@partyrock You know the difference. I can tell from the way you talk about it.
What surprises me is how many other people don’t know the difference. I think people tend to get divorced from their emotions. A lot of it comes from having bad luck in love, or worse, from not being raised to understand what love is by parents who know what it is, themselves.
I think a lot of people try to divorce sex from emotions, like it’s a sport, almost. They come to think it’s all about technique, but the truth, I believe, is that when people get close to each other, no matter how much they may deny it, they are looking for something much deeper than an orgasm that results from mutual masturbation.

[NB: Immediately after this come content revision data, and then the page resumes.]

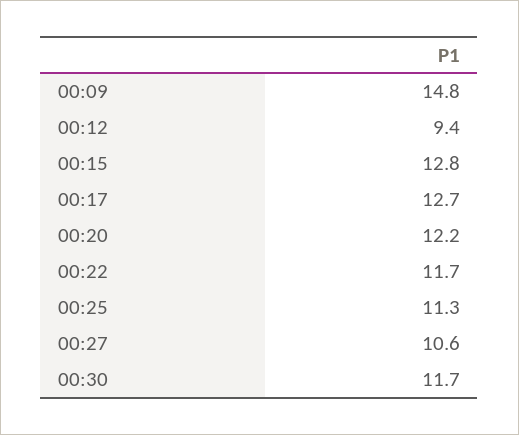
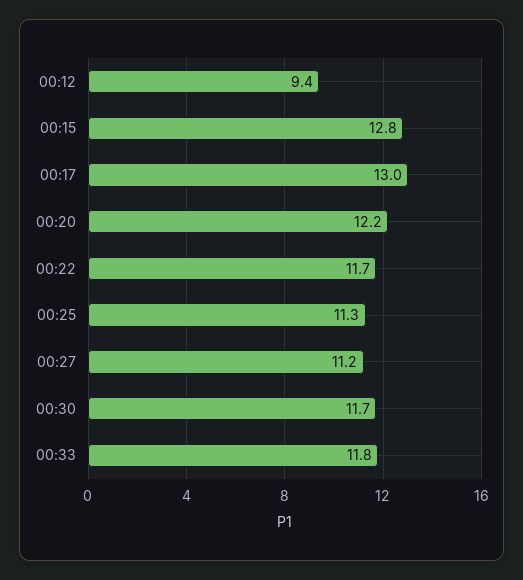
00:09: 14.8 -> none
00:17: 12.7 -> 13
00:27: 10.6 -> 11.2
00:33: none -> 11.8

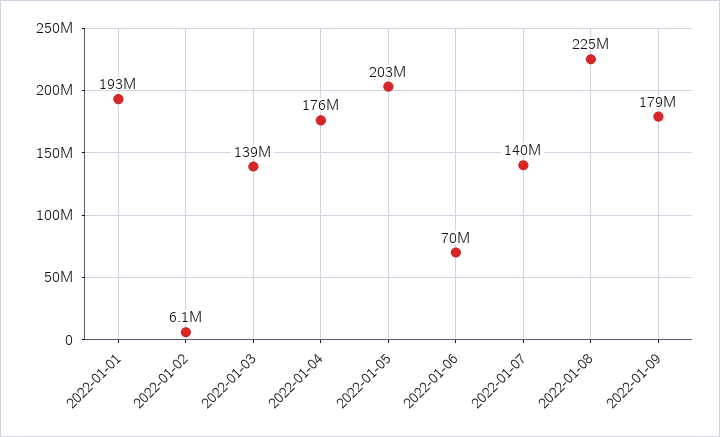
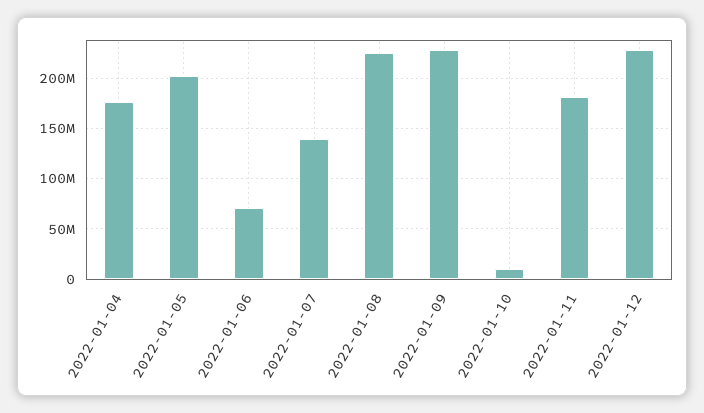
2022-01-01: 193000000 -> none
2022-01-02: 6100000 -> none
2022-01-03: 139000000 -> none
2022-01-09: 179000000 -> 230000000
2022-01-10: none -> 10000000
2022-01-11: none -> 180000000
2022-01-12: none -> 230000000

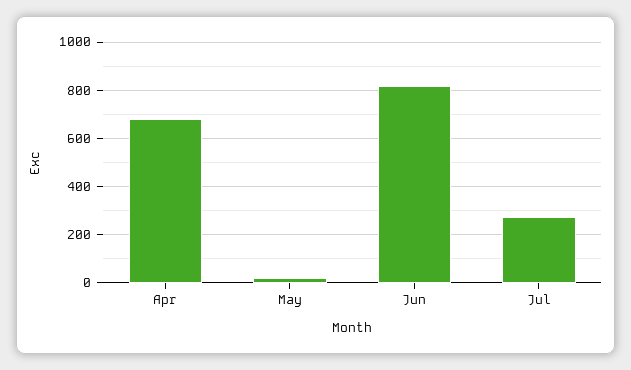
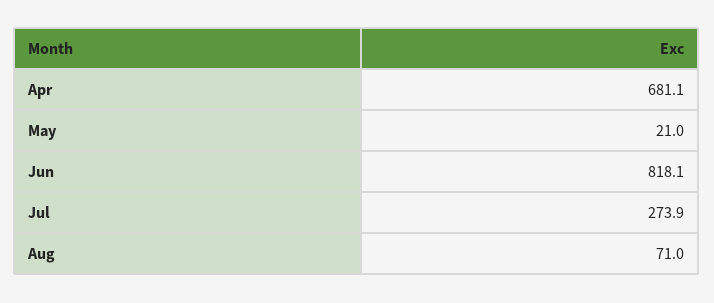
Aug: none -> 71

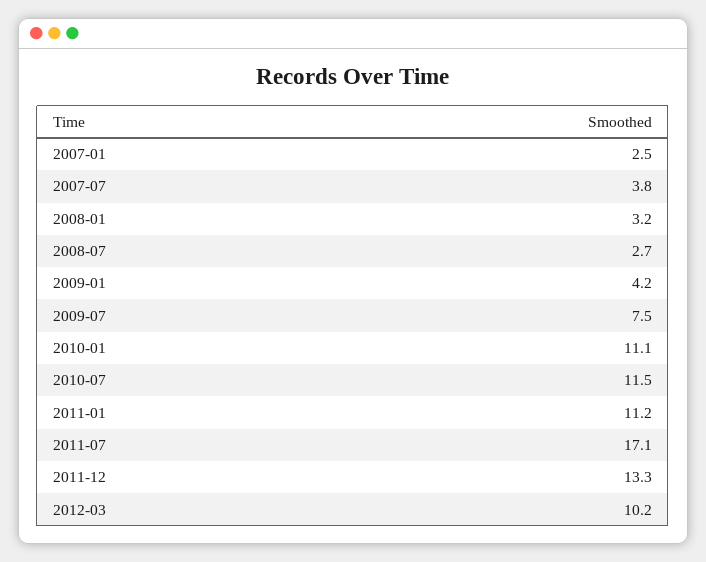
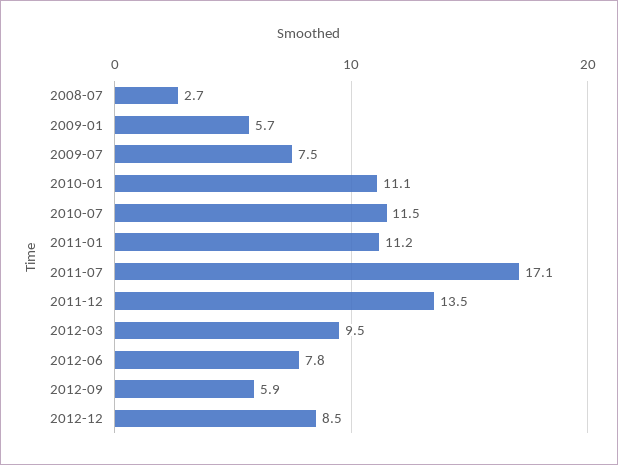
2007-01: 2.5 -> none
2007-07: 3.8 -> none
2008-01: 3.2 -> none
2009-01: 4.2 -> 5.7
2011-12: 13.3 -> 13.5
2012-03: 10.2 -> 9.5
2012-06: none -> 7.8
2012-09: none -> 5.9
2012-12: none -> 8.5

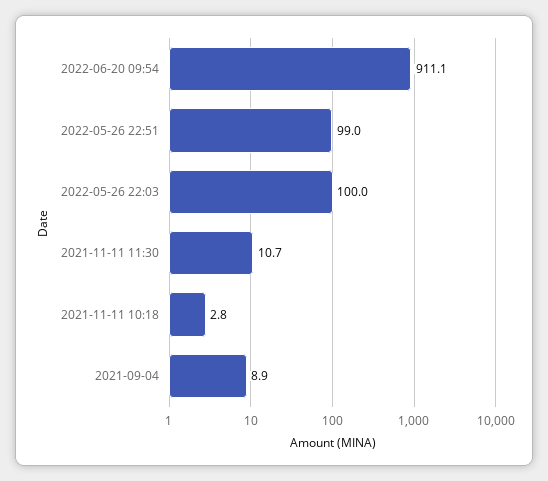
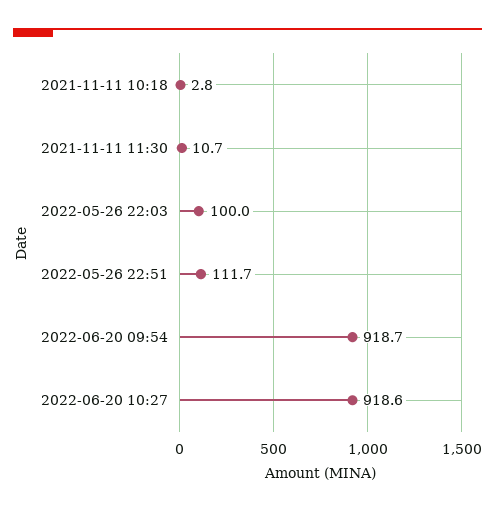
2022-06-20 09:54: 911.1 -> 918.7
2022-05-26 22:51: 99 -> 111.7
2021-09-04: 8.9 -> none
2022-06-20 10:27: none -> 918.6

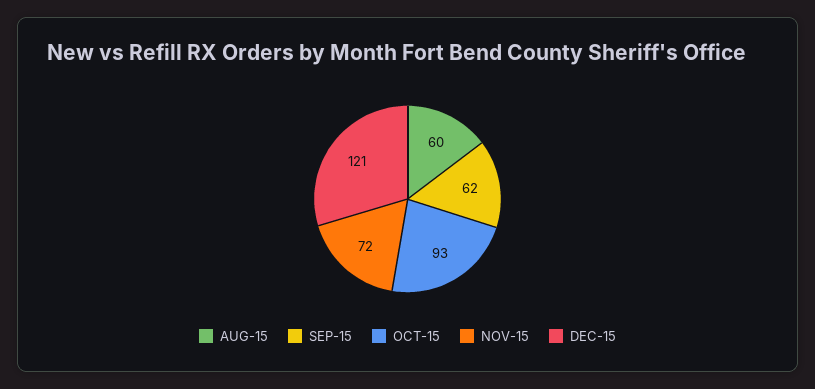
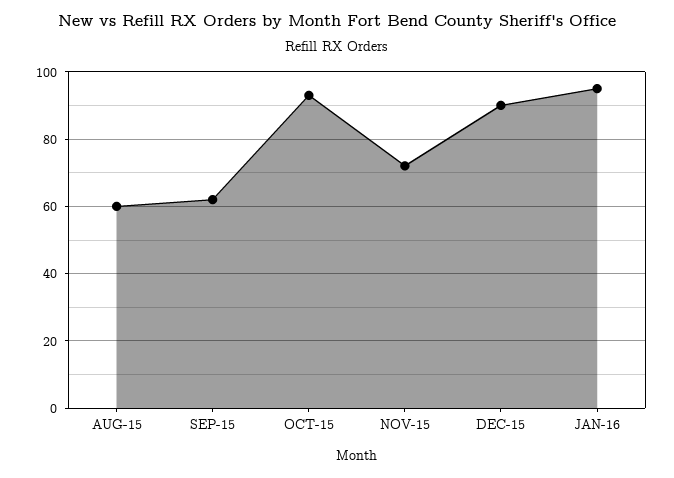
DEC-15: 121 -> 90
JAN-16: none -> 95

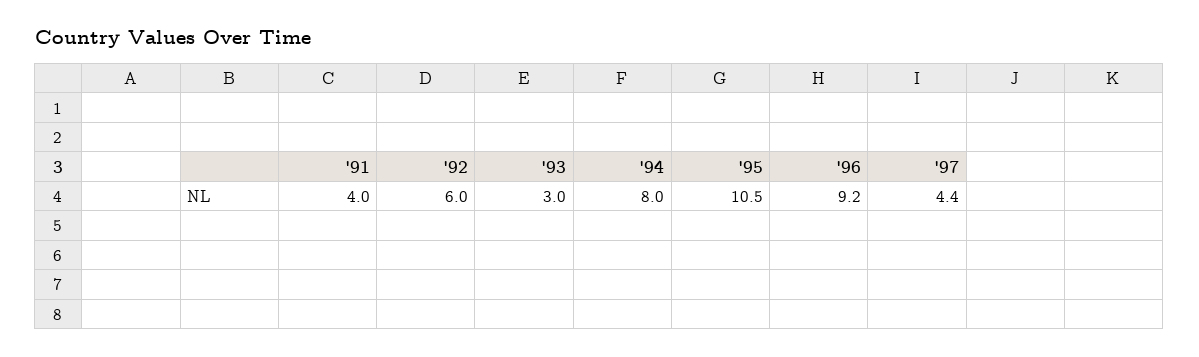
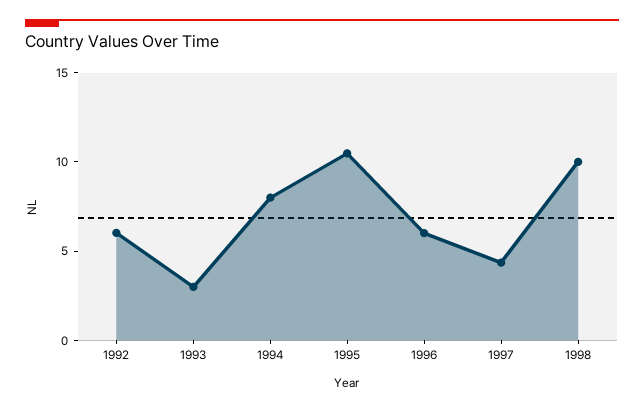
'91: 4 -> none
'96: 9.2 -> 6
1998: none -> 10

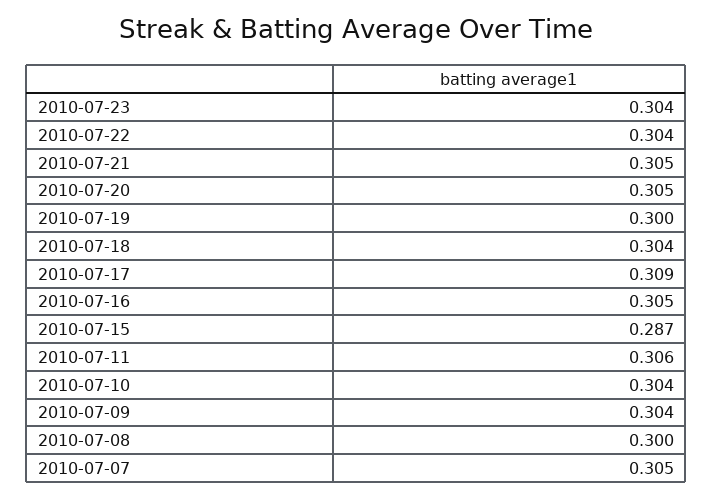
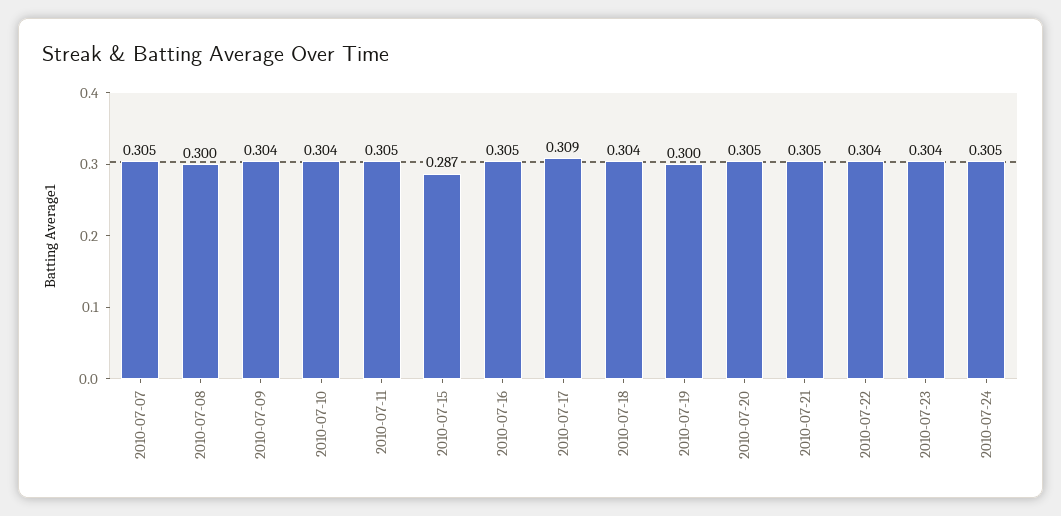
2010-07-11: 0.306 -> 0.305
2010-07-24: none -> 0.305

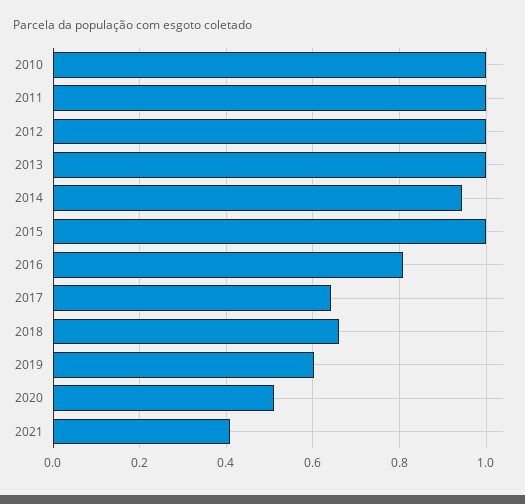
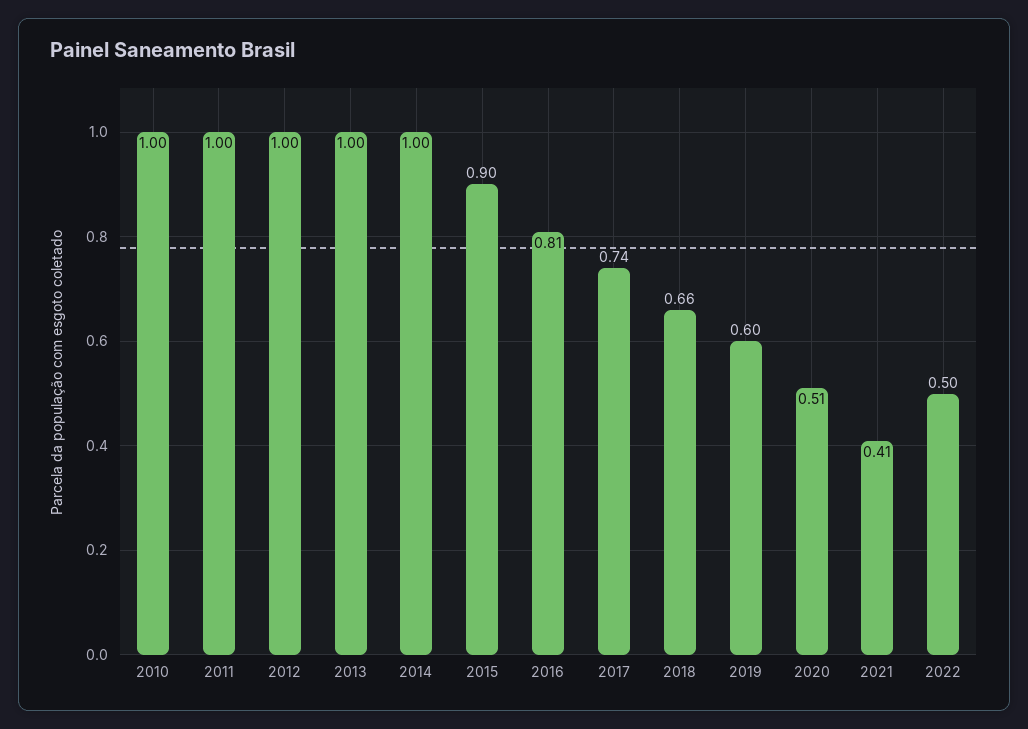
2014: 0.94 -> 1
2015: 1 -> 0.9
2017: 0.64 -> 0.74
2022: none -> 0.5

Rubbing bodies together means something Seeing someone else’s eyes, and kissing or touching all express feelings. They are all gifts to another person, whether the other person gets them or not. Simply being there, and opening your legs to let a guy enter you, or the guy being there and achieving an erection to enter you—that’s more than just sex, even though so many people try to divorce themselves from that reality.
I believe people all seek “connection.” Not sure how to define that, but it has a lot to do with not feeling alone. With feeling understood at some deep level. Known, perhaps. Even loved.
Maybe it’s built into us genetically. Maybe it’s a kind of chemical thing. But we also make it into something meaningful because that’s what we humans do. We make meaning.
Making love is about making meaning. It’s about building a connection and, hopefully, expressing the deep feelings you have that can not be expressed in words or any other way. The ecstasy we feel through the sensations and the orgasm are the physical analogy of the wonderfulness of that connection.
Having sex is about trying to have ecstatic sensations without all the rest. It is a cynical or hopeless gesture made by people who, I believe, have given up hope for themselves. They don’t think love is possible and so this is the next best thing. It’s too hard to trust someone enough to be vulnerable enough to connect, so instead they put a barrier across the road to the other person and they tell themselves, sex is enough. sex feels good enough. It is the best we can get, so let’s just stick there and leave it at that and yes, elevate it to a sport… a competition.
Because, as a a compitition, we can rank everyone on how good a lover they are, and in doing so, dehumanize them. It’s no longer about building a connection or making love; it’s about seeing how well we can punch someone else’s buttons, and how well they punch ours. Who gives the best head? That’s the lover for me. Who has the biggest dick? That’s the lover for me.
I say this with sadness and compassion, I hope. I am not judging. I don’t think people get to this position without being hurt an awful lot, and I think that for some people, it makes sense to give up on love and accept sex instead. It’s better than nothing.
But it is very sad, I think. Sex can be so much more. It is the door to connection. It is the way we know we are not alone. We are connected in some completely visceral way that is beyond words. We feel it so powerfully. To have given up hope for that; to even deny that exists—to say it is just a fantasy—it just so terribly sad.